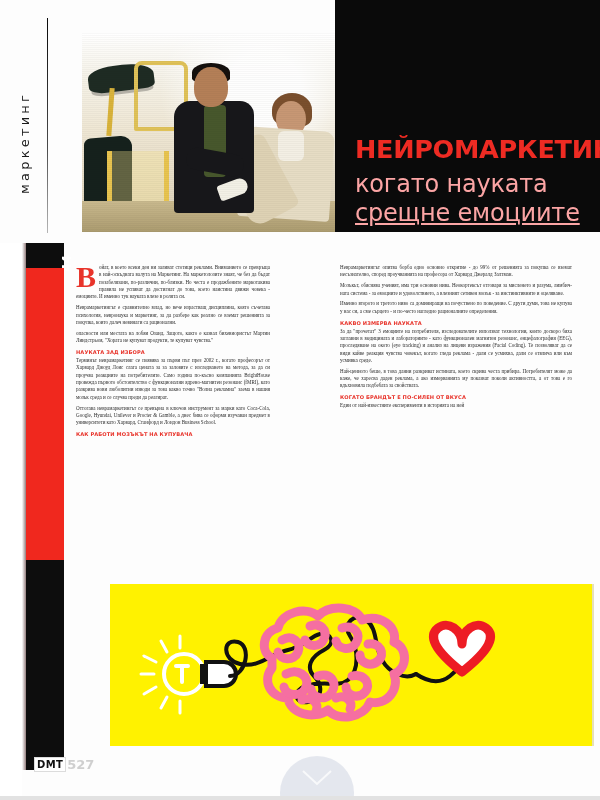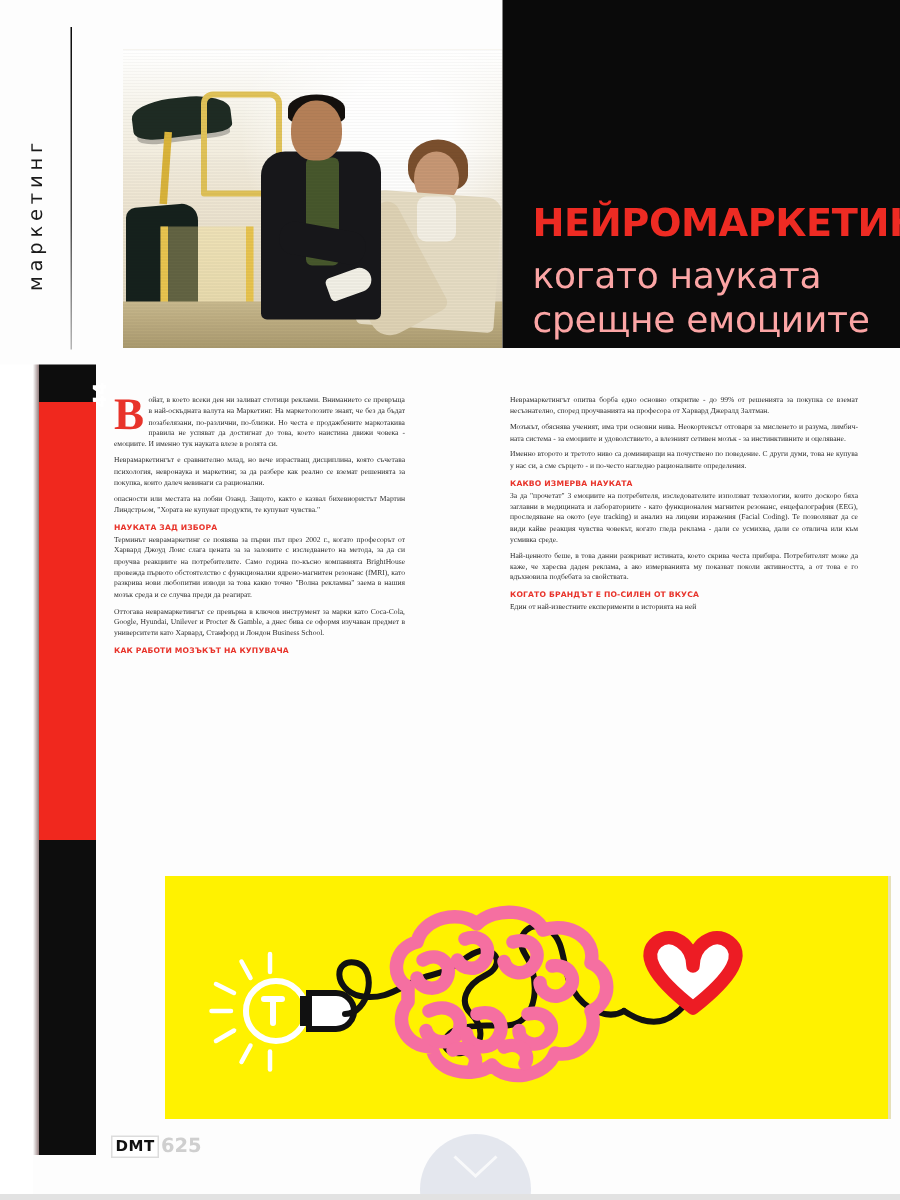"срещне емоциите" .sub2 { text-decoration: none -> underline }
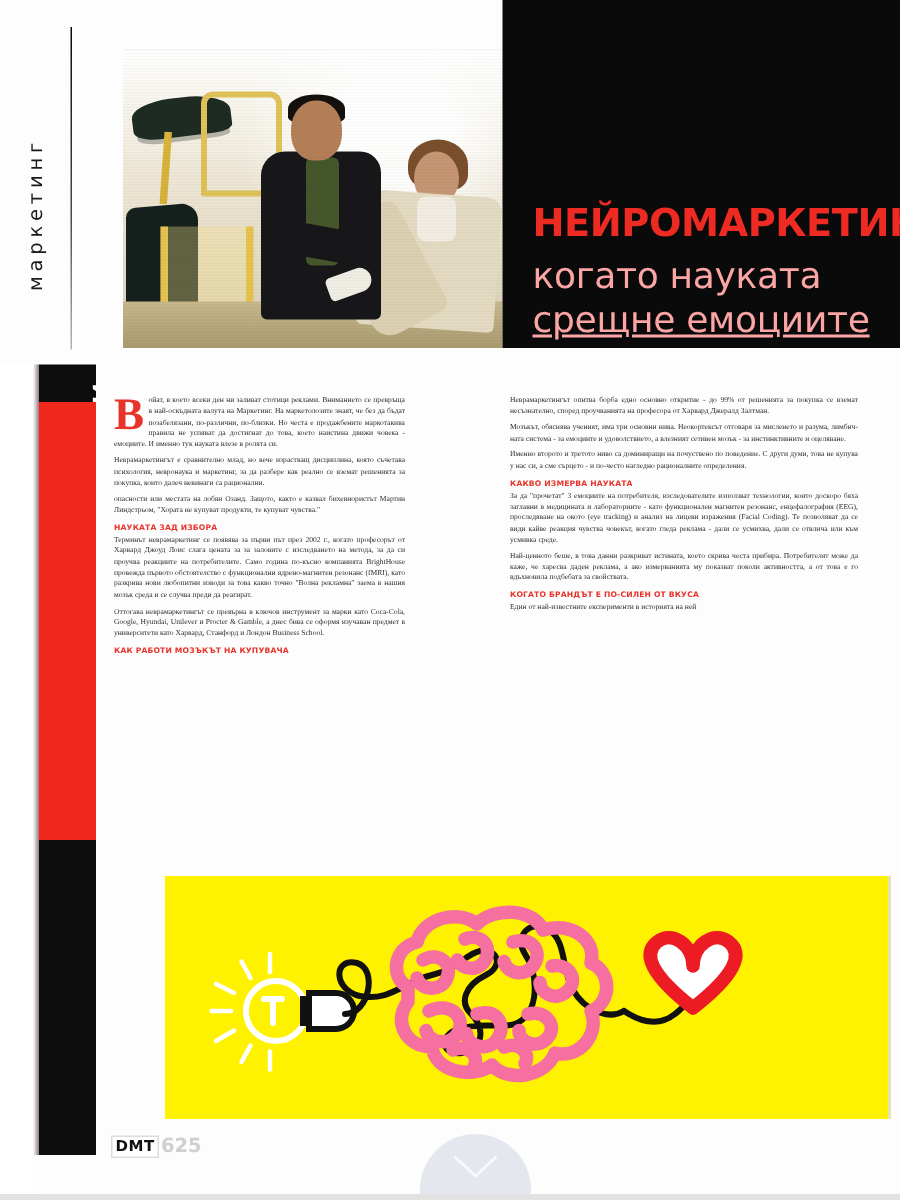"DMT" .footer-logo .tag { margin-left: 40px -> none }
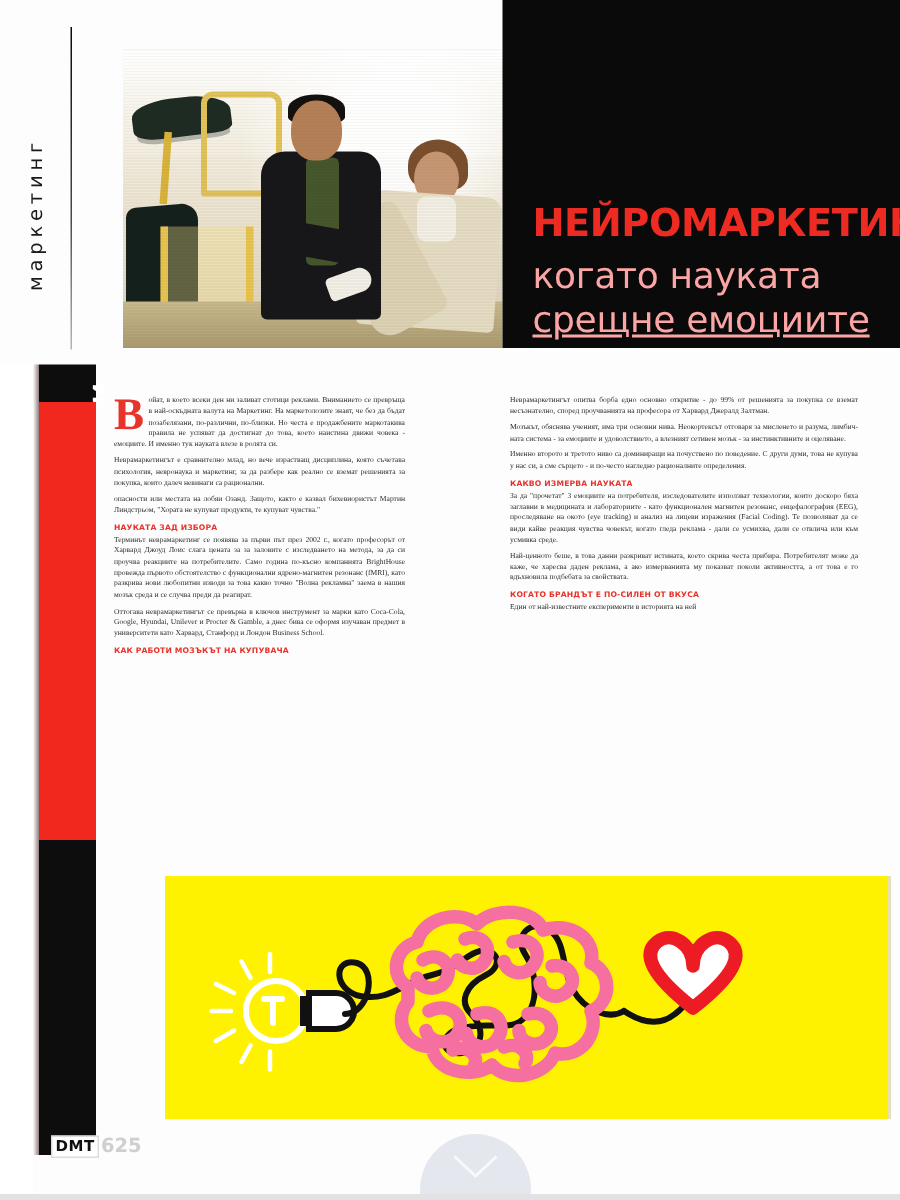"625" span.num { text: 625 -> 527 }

※

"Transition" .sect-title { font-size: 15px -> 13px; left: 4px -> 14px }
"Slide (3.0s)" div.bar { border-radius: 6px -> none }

※

• **Task directions**: Write out exactly the lines that fall from the line with "font-size: 15px ->" to the line with "border-radius: 6px ->" in the records above, keeping both ends.

• **Response box**:
"Transition" .sect-title { font-size: 15px -> 13px; left: 4px -> 14px }
"Slide (3.0s)" div.bar { border-radius: 6px -> none }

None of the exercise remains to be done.